Rose Emily Ridge foi uma poeta irlandesa que adotou o nome Lola Ridge. Teve uma existência combativa e uma biografia que beirou o infortúnio. Apos a morte do pai, aos três anos de idade, emigou para Nova Zelandia com a mãe, onde casou-se em 1895 com Peter Webster,  um dono de uma mina de ouro, e com quem teve um filho. O Casamento durou pouco mais de sete anos. Arrumou a malas, pegou o filho de 3 anos e se mandou para Sidney estudar arte. De la pegou a mãe, entregou o filho para adoção e rumou para Nova Iorque. Na cena novaiorquina, já com 34 anos, como todo o poeta, fez de tudo um pouco, trampando em trabalhos mal remunerados seja nas linhas de produção de fábricas, seja em restaurantes, ou como modelo vivo, para descolar algum extra, num ambiente de extrema pobreza e trabalho duro por muitas horas, ao qual imigrantes eram submetidos.
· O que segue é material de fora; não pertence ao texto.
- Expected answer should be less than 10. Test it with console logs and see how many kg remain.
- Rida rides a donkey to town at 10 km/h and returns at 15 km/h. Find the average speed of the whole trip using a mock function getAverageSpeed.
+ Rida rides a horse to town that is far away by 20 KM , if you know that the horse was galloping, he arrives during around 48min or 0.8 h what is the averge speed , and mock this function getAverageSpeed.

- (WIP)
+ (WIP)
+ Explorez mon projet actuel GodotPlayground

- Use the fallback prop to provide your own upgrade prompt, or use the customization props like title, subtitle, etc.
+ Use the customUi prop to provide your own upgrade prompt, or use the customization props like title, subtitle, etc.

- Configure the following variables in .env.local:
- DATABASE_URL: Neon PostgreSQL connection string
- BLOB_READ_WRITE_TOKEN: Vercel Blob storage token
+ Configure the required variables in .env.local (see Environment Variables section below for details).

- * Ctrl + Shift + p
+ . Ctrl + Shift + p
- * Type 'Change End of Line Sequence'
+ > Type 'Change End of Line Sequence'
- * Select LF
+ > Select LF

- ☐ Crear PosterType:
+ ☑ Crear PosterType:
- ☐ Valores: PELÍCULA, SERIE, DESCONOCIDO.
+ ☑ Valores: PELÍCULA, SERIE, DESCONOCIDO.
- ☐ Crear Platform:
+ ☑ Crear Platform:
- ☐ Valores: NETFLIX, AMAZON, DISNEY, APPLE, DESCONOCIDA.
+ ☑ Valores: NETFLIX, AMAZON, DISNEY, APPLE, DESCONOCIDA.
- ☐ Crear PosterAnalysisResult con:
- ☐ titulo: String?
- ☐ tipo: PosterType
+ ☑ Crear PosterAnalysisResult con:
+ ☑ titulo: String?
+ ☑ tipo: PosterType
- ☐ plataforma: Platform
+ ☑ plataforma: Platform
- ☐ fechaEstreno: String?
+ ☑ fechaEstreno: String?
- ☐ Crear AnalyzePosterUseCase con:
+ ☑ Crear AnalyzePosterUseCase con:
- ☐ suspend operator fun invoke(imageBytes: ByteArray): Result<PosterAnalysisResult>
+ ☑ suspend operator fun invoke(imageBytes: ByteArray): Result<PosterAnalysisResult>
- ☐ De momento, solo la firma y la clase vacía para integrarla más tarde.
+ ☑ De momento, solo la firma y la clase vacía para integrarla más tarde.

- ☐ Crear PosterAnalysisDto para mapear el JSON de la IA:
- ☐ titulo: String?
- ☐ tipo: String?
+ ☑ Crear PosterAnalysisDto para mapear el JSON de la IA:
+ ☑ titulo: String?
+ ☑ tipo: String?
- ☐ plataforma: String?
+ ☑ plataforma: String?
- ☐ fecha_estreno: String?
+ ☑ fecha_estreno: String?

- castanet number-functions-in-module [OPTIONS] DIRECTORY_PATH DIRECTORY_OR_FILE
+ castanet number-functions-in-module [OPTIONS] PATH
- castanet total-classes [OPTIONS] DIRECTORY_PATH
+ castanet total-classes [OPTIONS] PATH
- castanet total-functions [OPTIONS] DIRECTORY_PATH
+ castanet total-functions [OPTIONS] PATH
E são. 


Apesar de nunca ter militado especificamente em nenhum movimento politico, sua poesia sempre foi marcada pelo envolvimento constante com os movimentos anarquistas e feministas do início do século XX, com a  descrição empática das massas urbanas e comunidades de imigrantes da América, cerrando fileiras contra as execuções de Sacco e Vanzetti em 1927, tendo sido inclusive presa por isso. Na década de 1930, ela apoiou a defesa de Tom Mooney e Warren Billings, que foram incriminados por um atentado a bomba em 1916 na Parada do Dia da Preparação, um movimento que protestava contra a entrada dosUsa na Primeira Guerra,  em San Francisco.Também foi  editora de livros de vanguarda, feministas, e publicações marxistas. Ela é mais conhecida por seus longos poemas e sequências poéticas, publicados em inúmeras revistas e reunidos em cinco livros de poesia.

Quarenta Anos

QUARENTA ANOS

Mary Oliver


Durante quarenta anos 

folhas de papel branco 

passaram por minhas mãos

    tentei melhorá-las em paz, na sua paz


Suprimindo vazios

pequenos nós, pequenos feixes 

de letras palavras 

    pequenas chamas saltando


Nenhuma página

era menos que um discurso fascinante 

cheio de cadência, 

   em seus pálidos nervos escondidos


Nas curvas dos Qs 

atrás dos sinceros Hs

nos pés plantados dos Ws 

    quarenta anos


E novamente nesta manhã, como sempre, 

estou parada enquanto o mundo regressa, 

úmido e lindo, estou pensando 

    naquela linguagem


Nem é um rio, nem uma árvore, 

nem é um campo verde, 

nem é uma formiga preta viajando 

    rapidamente em sua modéstia


É um dia a dia, 

de uma página dourada a outra.



Mary Jane Oliver  foi uma poeta americana que ganhou o National Book Award e o Prêmio Pulitzer. Seu trabalho tem como principal fonte de inspiração a natureza: Gostava mais de bicho e planta, do que gente. O que é bem compreensível. Escrevia de forma clara e transparente, de forma que tanto um douto como um carpinteiro podiam entendê-la.